"Spowiedź Hitlera. Szczera rozmowa z Żydem"
Naprzeciw Ciebie siedzi pięćdziesięcio-sześcioletni
mężczyzna z charakterystycznym wąsikiem, bladą, chorowitą cerą i drżącą dłonią.
Częstuje Cię czekoladą, podarowuje akwarelę a przede wszystkim wcześniej
zaprosił Cię do szczerej rozmowy. Właśnie otwiera się przed tobą Hitler.

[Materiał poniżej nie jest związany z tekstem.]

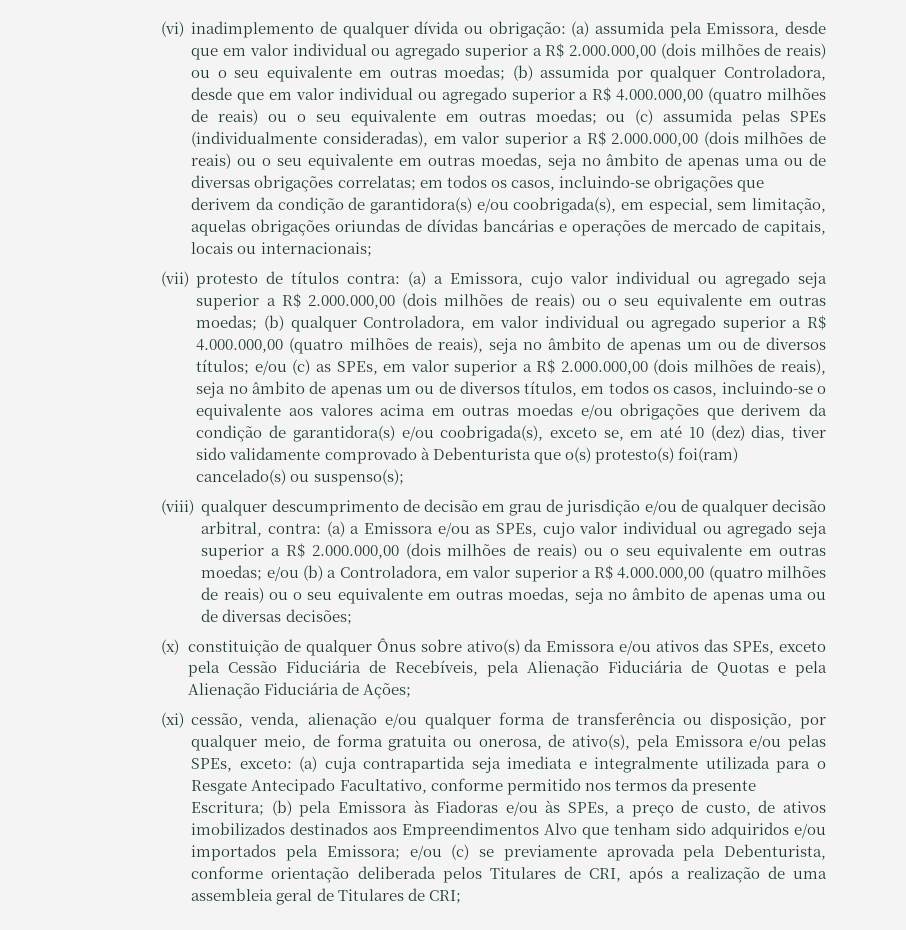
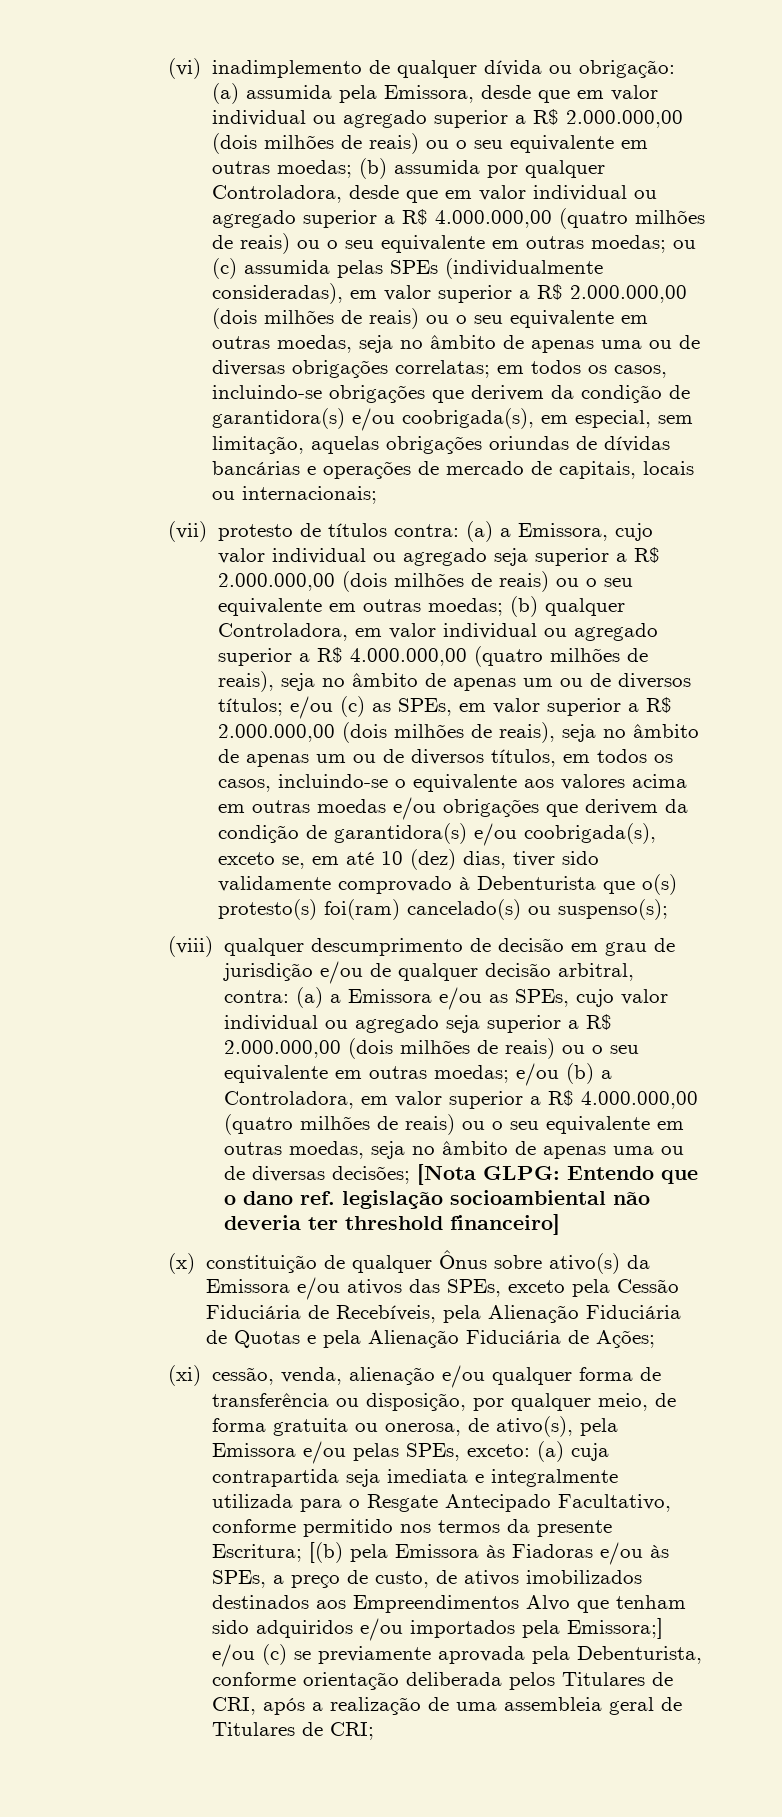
+ [Nota GLPG: Entendo que o dano ref. legislação socioambiental não deveria ter threshold financeiro]
- (b) pela Emissora às Fiadoras e/ou às SPEs, a preço de custo, de ativos imobilizados destinados aos Empreendimentos Alvo que tenham sido adquiridos e/ou importados pela Emissora;
+ [(b) pela Emissora às Fiadoras e/ou às SPEs, a preço de custo, de ativos imobilizados destinados aos Empreendimentos Alvo que tenham sido adquiridos e/ou importados pela Emissora;]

Stąpasz po kruchym lodzie, ale masz niepowtarzalną szansę poznać go od
nieznanej dotychczas strony. Wyboru wprawdzie nie masz zbyt wielkiego ( widzisz
tych uzbrojonych SS-manów po prawej?), lecz na pewno przeżyjesz niezapomniany
epizod swojego życia. Co uda Ci się zyskać, ile zdołasz z tego spotkania
wynieść i czy nie przepłacisz tego swoim życiem?
Pierwsza scena. Mały chłopiec stoi na stole i z przejęciem
odgrywa rolę księdza wygłaszając „kazanie”. Następnie widzimy go jako słabego
ucznia, nie wyróżniającego się szczególnie z grupy rówieśniczej. Kolejna scena.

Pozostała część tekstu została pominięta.